Sejak Juni Kebutuhan Obat Terapi Covid-19 Melonjak 12 Kali Lipat
Menteri Kesehatan Budi Gunadi Sadikin mengatakan bahwa kebutuhan obat untuk terapi Covid-19 melonjak signifikan sejak 1 Juni lalu.
Penulis: Taufik Ismail
Editor: Johnson Simanjuntak
TRIBUNNEWS. COM, JAKARTA - Menteri Kesehatan Budi Gunadi Sadikin mengatakan bahwa kebutuhan obat untuk terapi Covid-19 melonjak signifikan sejak 1 Juni lalu.
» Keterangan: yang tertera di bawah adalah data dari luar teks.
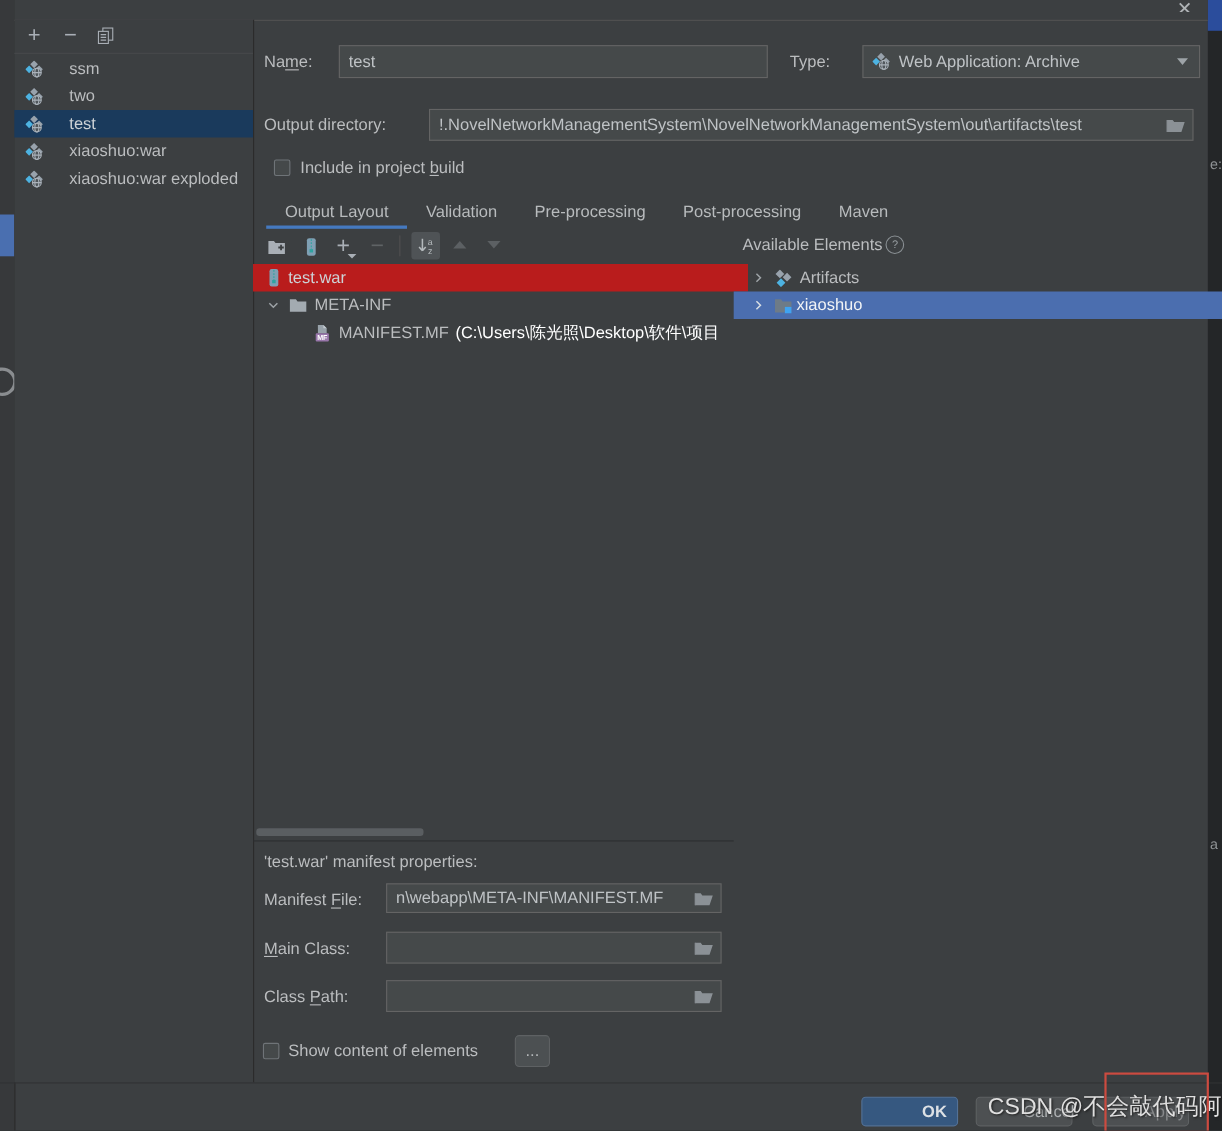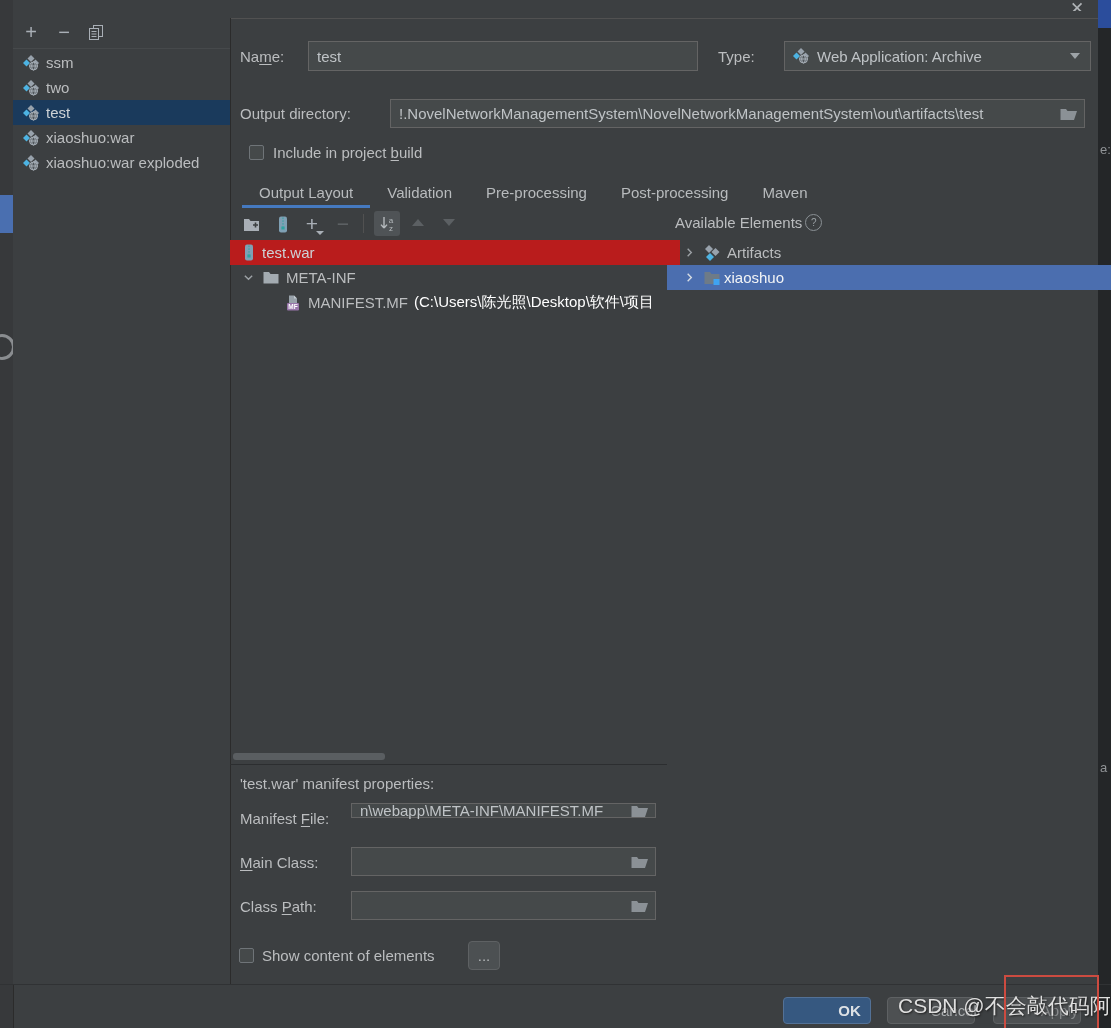--- a/index.html
+++ b/index.html
@@ -18,21 +18,21 @@
   .frag{position:absolute;color:#909396;font-size:13px;}
   
   #titlebar{left:13px;top:0;width:1085px;height:18px;border-bottom:1px solid #515151;background:#3c3f41;}
   #close-clip{position:absolute;left:1049px;top:0;width:30px;height:11px;overflow:hidden;}
   #close-clip span{display:block;font-size:17px;color:#afb3b6;line-height:17px;text-align:center;}
   
   #sidebar{left:13px;top:18px;width:217px;height:966px;background:#3c3f41;border-right:1px solid #2b2b2b;}
   #side-toolbar{position:absolute;left:0;top:0;width:217px;height:30px;border-bottom:1px solid #46494b;}
   .tbtn{position:absolute;top:1px;width:22px;height:26px;display:flex;align-items:center;justify-content:center;color:#a9afb6;font-size:20px;cursor:default;}
   #side-list{position:absolute;left:0;top:32px;width:217px;}
-  .side-item{display:flex;align-items:center;height:25px;padding-left:10px;gap:7px;white-space:nowrap;}
+  .side-item{display:flex;align-items:center;height:25px;padding-left:10px;gap:24px;white-space:nowrap;}
   .side-item.selected{background:#1A3A5C;color:#cdd2d6;}
   
   .field{background:#45494a;border:1px solid #646464;box-sizing:border-box;display:flex;align-items:center;}
   .field .val{padding-left:8px;color:#bfc3c6;white-space:nowrap;overflow:hidden;flex:1;}
   .field .folder{flex:0 0 auto;margin:0 6px 0 4px;}
   .lbl{white-space:nowrap;color:#bbbdbf;}
   .mn{text-decoration:underline;text-underline-offset:2px;}
   .cbx{width:15px;height:15px;background:#45494a;border:1px solid #6f7478;border-radius:2px;box-sizing:border-box;}
   .tri-down{width:0;height:0;border-left:5px solid transparent;border-right:5px solid transparent;border-top:6px solid #9da3a7;}
   .tri-up-dis{width:0;height:0;border-left:6px solid transparent;border-right:6px solid transparent;border-bottom:7px solid #5c6063;}
@@ -320,21 +320,21 @@
   </div>
 
   <div id="hscroll" class="abs"></div>
   <div id="panel-div" class="abs"></div>
 
   <div class="abs lbl" style="left:240px;top:775px;">'test.war' manifest properties:</div>
 
   <div class="abs lbl" style="left:240px;top:810px;">
     <span>Manifest </span><span class="mn">F</span><span>ile:</span>
   </div>
-  <div class="abs field" style="left:351px;top:803px;width:305px;height:15px;justify-content:space-between;">
+  <div class="abs field" style="left:351px;top:803px;width:305px;height:27px;justify-content:space-between;">
     <span class="val">n\webapp\META-INF\MANIFEST.MF</span>
     <svg class="folder" width="18" height="14" viewBox="0 0 18 14">
         <path d="M1 2 h5 l1.5 2 H17 l-3 9 H1 Z" fill="#8b9196"></path>
         <path d="M1 2 v11" stroke="#8b9196"></path>
       </svg>
   </div>
 
   <div class="abs lbl" style="left:240px;top:854px;">
     <span></span><span class="mn">M</span><span>ain Class:</span>
   </div>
Untuk menghadapi lonjakan permintaan obat tersebut pemerintah telah berkomunikasi dengan Gabungan Pengusaha Farmasi.
"Sejak tanggal 1 juni sampai sekarang telah terjadi lonjakan yang luar biasa dari kebutuhan obat-obatan. Lonjakan itu besarnya sekitar 12 kali lipat," ujar Budi usai rapat terbatas bersama Presiden Jokowi, Senin, (26/7/2021).
Sejumlah upaya dilakukan agar lonjakan kebutuhan obat terapi Covid-19 dapat diimbangi dengan ketersediaan obat. Diantaranya yakni mengimpor bahan baku, memperbesar kapasitas produksi, dan mempercepat distribusi.
"Memang dibutuhkan waktu antara 4 samapi 6 minggu, agar kapasitas obat dalam negeri kita bisa memenuhi kebutuhan peningkatan obat-obatan sebanyak 12 kali lipat ini," tuturnya.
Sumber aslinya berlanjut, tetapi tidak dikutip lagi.